- **Dataset**:

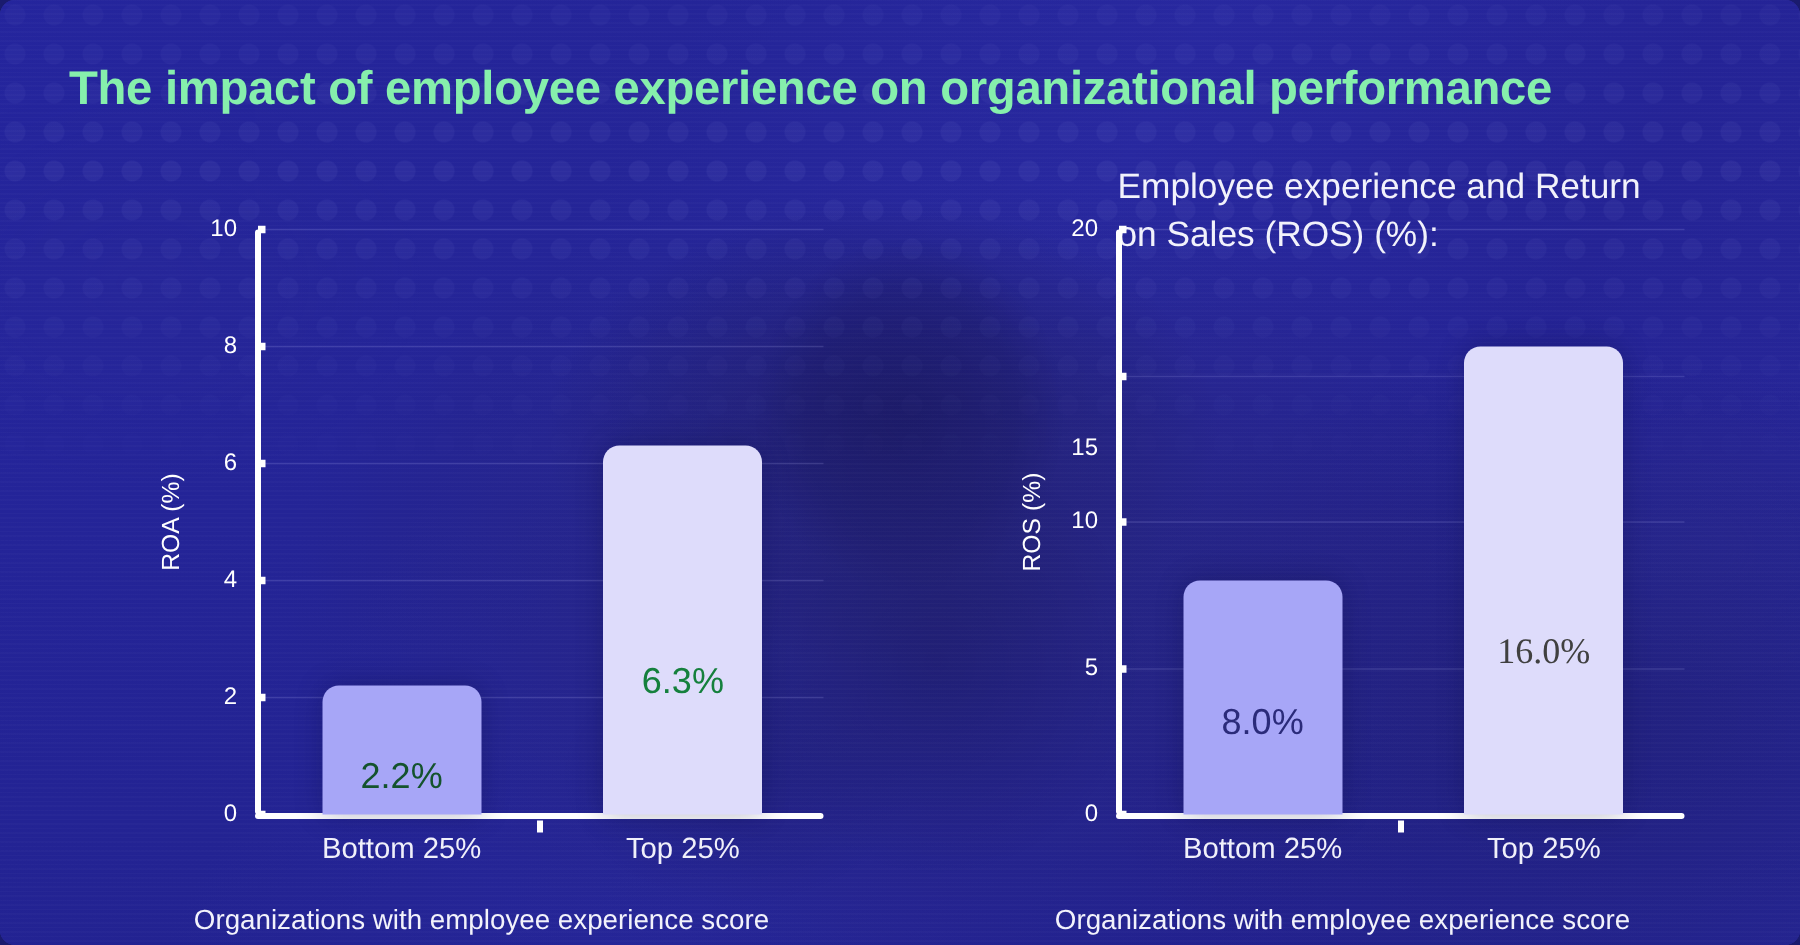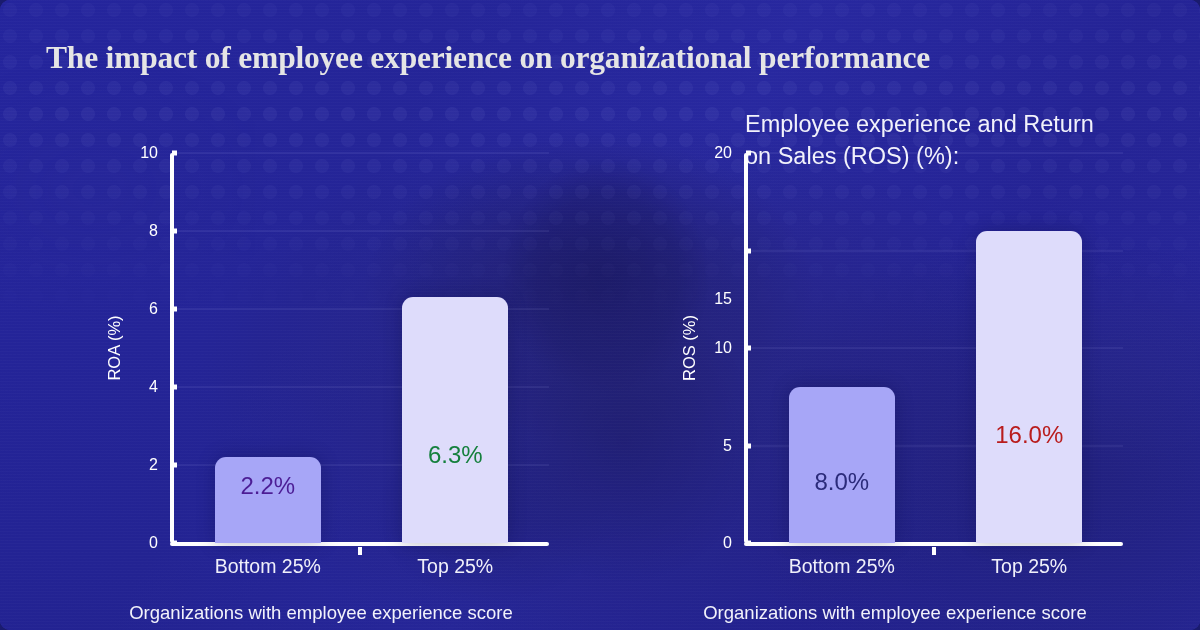--- a/index.html
+++ b/index.html
@@ -62,12 +62,11 @@
     position: absolute;
     left: 46px; top: 40px;
     width: 1120px;
-    color: #e5e5e5;
+    color: #86efac;
     font-size: 31.5px;
     font-weight: bold;
     letter-spacing: -0.2px;
     white-space: nowrap;
-    font-family: Liberation Serif, serif;
   }
 
   

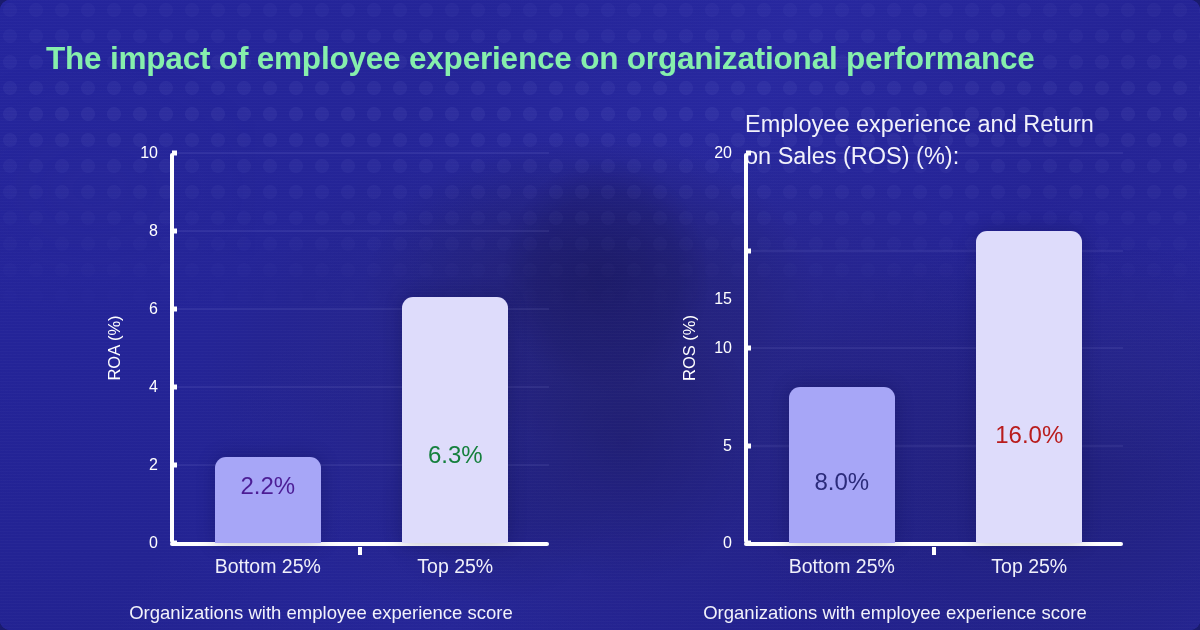--- a/index.html
+++ b/index.html
@@ -280,7 +280,7 @@
             </div>
             <div class="bar-slot" style="left: 187.5px; width: 187.5px;">
               <div class="bar" style="height: 312px; width: 105.937px; background: rgb(222, 220, 251);">
-                <div class="bar-value" style="bottom: 93.6px; color: #b91c1c;">16.0%</div>
+                <div class="bar-value" style="bottom: 93.6px; color: #404040; font-family: Liberation Serif, serif;">16.0%</div>
               </div>
             </div>
           </div>

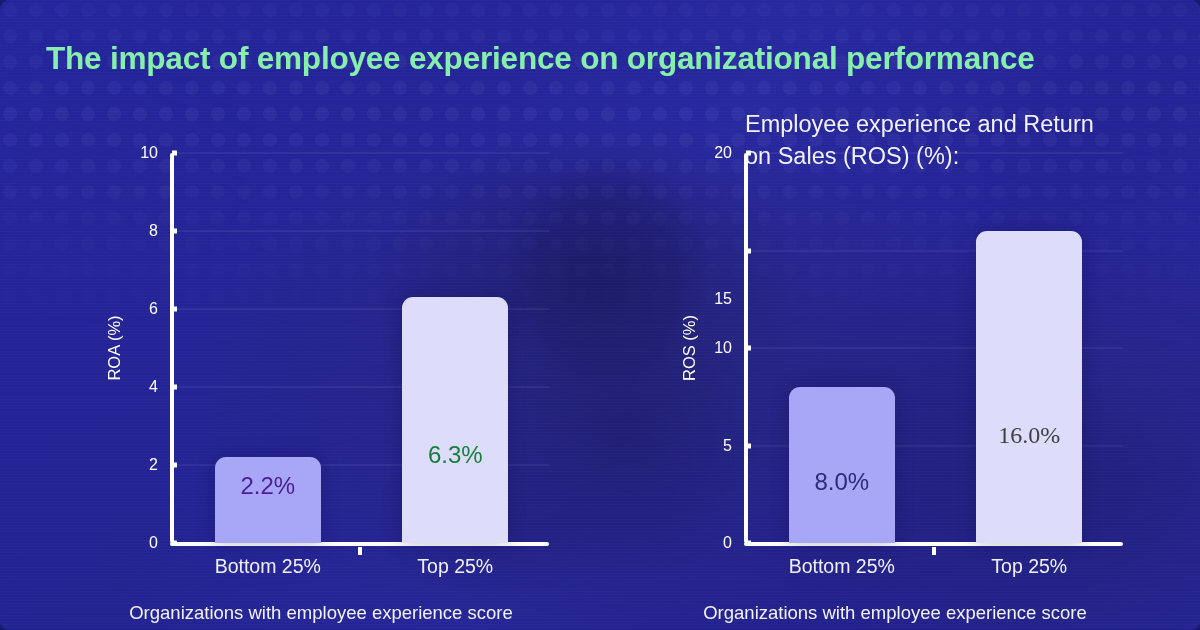--- a/index.html
+++ b/index.html
@@ -228,7 +228,7 @@
           <div class="bars">
             <div class="bar-slot" style="left: 0px; width: 187.5px;">
               <div class="bar" style="height: 85.8px; width: 105.937px; background: rgb(167, 166, 247);">
-                <div class="bar-value" style="bottom: 43px; color: #4c1d95;">2.2%</div>
+                <div class="bar-value" style="bottom: 11px; color: #14532d;">2.2%</div>
               </div>
             </div>
             <div class="bar-slot" style="left: 187.5px; width: 187.5px;">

- **What the task requires**: From the first record above to the last, output each one exactly and omit the pictures.

- **Task response**:
--- a/index.html
+++ b/index.html
@@ -62,12 +62,11 @@
     position: absolute;
     left: 46px; top: 40px;
     width: 1120px;
-    color: #e5e5e5;
+    color: #86efac;
     font-size: 31.5px;
     font-weight: bold;
     letter-spacing: -0.2px;
     white-space: nowrap;
-    font-family: Liberation Serif, serif;
   }
 
   

--- a/index.html
+++ b/index.html
@@ -280,7 +280,7 @@
             </div>
             <div class="bar-slot" style="left: 187.5px; width: 187.5px;">
               <div class="bar" style="height: 312px; width: 105.937px; background: rgb(222, 220, 251);">
-                <div class="bar-value" style="bottom: 93.6px; color: #b91c1c;">16.0%</div>
+                <div class="bar-value" style="bottom: 93.6px; color: #404040; font-family: Liberation Serif, serif;">16.0%</div>
               </div>
             </div>
           </div>

--- a/index.html
+++ b/index.html
@@ -228,7 +228,7 @@
           <div class="bars">
             <div class="bar-slot" style="left: 0px; width: 187.5px;">
               <div class="bar" style="height: 85.8px; width: 105.937px; background: rgb(167, 166, 247);">
-                <div class="bar-value" style="bottom: 43px; color: #4c1d95;">2.2%</div>
+                <div class="bar-value" style="bottom: 11px; color: #14532d;">2.2%</div>
               </div>
             </div>
             <div class="bar-slot" style="left: 187.5px; width: 187.5px;">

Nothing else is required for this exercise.